Task to carry out: Among the entries, find the lines with the string "Slot" and copy them.

Extracted records
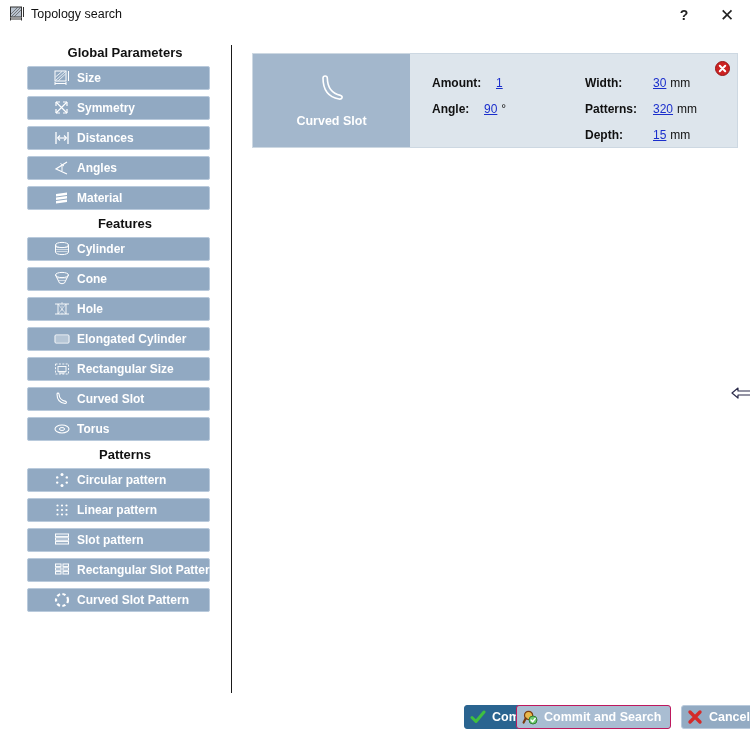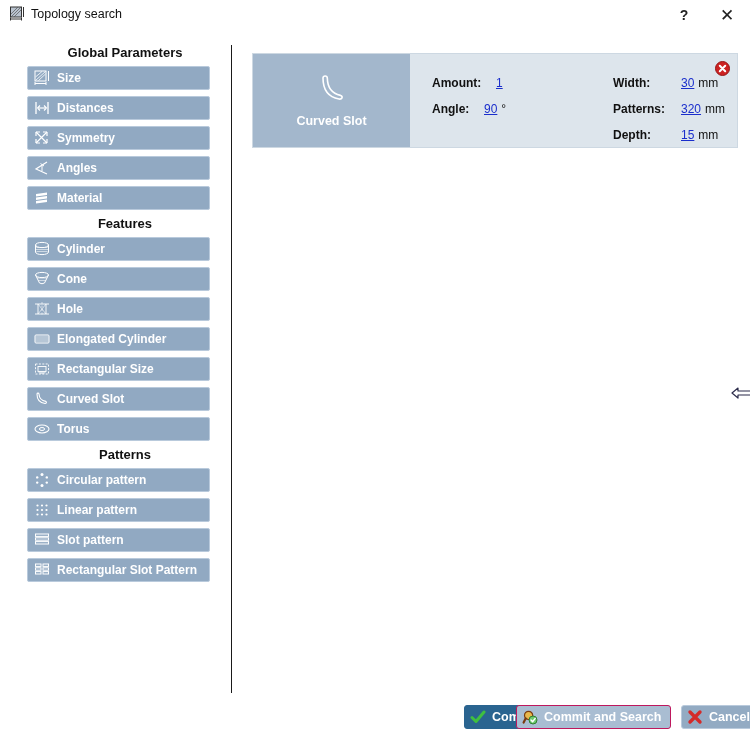--- a/index.html
+++ b/index.html
@@ -63,6 +63,7 @@
     box-sizing:border-box;
     cursor:default;
     font-family:"Liberation Sans", sans-serif;
+    padding-left:20px;
   }
   .tool-btn .ic{
     width:18px;height:18px;margin:0 6px 0 5px;

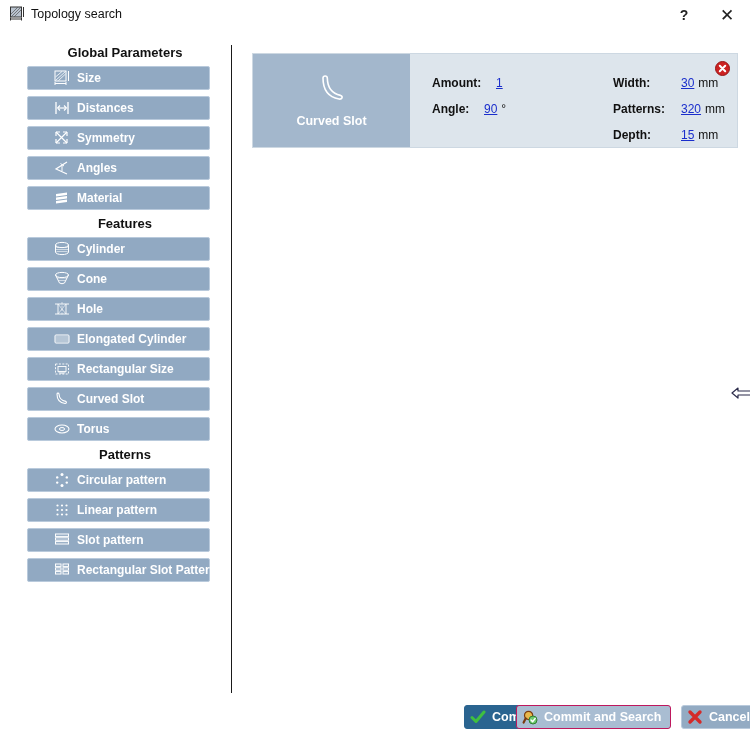--- a/index.html
+++ b/index.html
@@ -99,7 +99,7 @@
   }
   .pcol{position:absolute;top:22px;}
   .pcol-a{left:22px;}
-  .pcol-b{left:175px;margin-left:28px;}
+  .pcol-b{left:175px;}
   .prow{
     display:flex;align-items:baseline;
     margin-bottom:12px;height:14px;

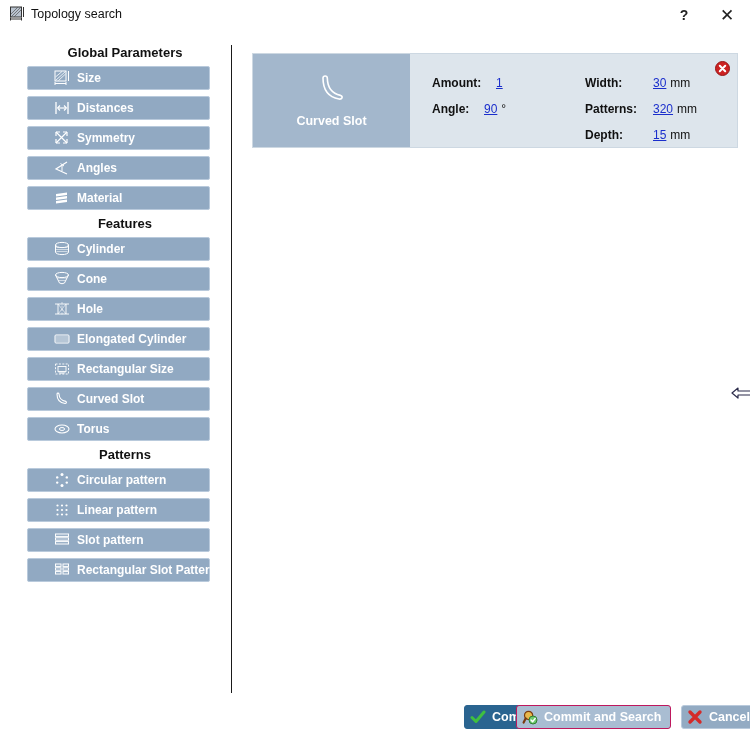--- a/index.html
+++ b/index.html
@@ -201,23 +201,23 @@
     <div class="tool-btn">
       <span class="ic">
         <svg width="18" height="18" viewBox="0 0 18 18">
+          <path d="M3 3 L14 14 M14 3 L3 14" stroke="#fff" stroke-width="1.2"></path>
+          <path d="M3 3 L3 7 M3 3 L7 3 M14 14 L14 10 M14 14 L10 14" stroke="#fff" stroke-width="1.2" fill="none"></path>
+          <path d="M14 3 L10 3 M14 3 L14 7 M3 14 L3 10 M3 14 L7 14" stroke="#fff" stroke-width="1.2" fill="none"></path>
+        </svg>
+      </span>
+      <span class="lbl">Symmetry</span>
+    </div>
+
+    <div class="tool-btn">
+      <span class="ic">
+        <svg width="18" height="18" viewBox="0 0 18 18">
           <path d="M3 3 L3 15 M15 3 L15 15" stroke="#fff" stroke-width="1.3"></path>
           <path d="M4.5 9 L13.5 9" stroke="#fff" stroke-width="1.2"></path>
           <path d="M4.5 9 L7 6.5 M4.5 9 L7 11.5 M13.5 9 L11 6.5 M13.5 9 L11 11.5" stroke="#fff" stroke-width="1.1" fill="none"></path>
         </svg>
       </span>
       <span class="lbl">Distances</span>
-    </div>
-
-    <div class="tool-btn">
-      <span class="ic">
-        <svg width="18" height="18" viewBox="0 0 18 18">
-          <path d="M3 3 L14 14 M14 3 L3 14" stroke="#fff" stroke-width="1.2"></path>
-          <path d="M3 3 L3 7 M3 3 L7 3 M14 14 L14 10 M14 14 L10 14" stroke="#fff" stroke-width="1.2" fill="none"></path>
-          <path d="M14 3 L10 3 M14 3 L14 7 M3 14 L3 10 M3 14 L7 14" stroke="#fff" stroke-width="1.2" fill="none"></path>
-        </svg>
-      </span>
-      <span class="lbl">Symmetry</span>
     </div>
 
     <div class="tool-btn">

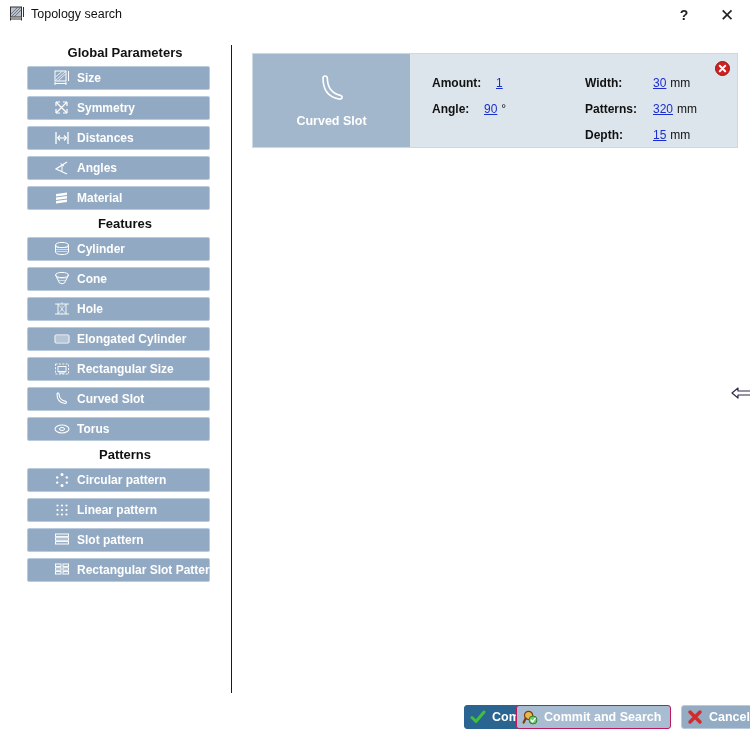--- a/index.html
+++ b/index.html
@@ -386,6 +386,14 @@
       <span class="lbl">Rectangular Slot Pattern</span>
     </div>
 
+    <div class="tool-btn">
+      <span class="ic">
+        <svg width="18" height="18" viewBox="0 0 18 18">
+          <circle cx="9" cy="9" r="6" fill="none" stroke="#fff" stroke-width="2.2" stroke-dasharray="3.2,2.4"></circle>
+        </svg>
+      </span>
+      <span class="lbl">Curved Slot Pattern</span>
+    </div>
   </div>
 </div>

Exercise answer:
       <span class="lbl">Rectangular Slot Pattern</span>
+      <span class="lbl">Curved Slot Pattern</span>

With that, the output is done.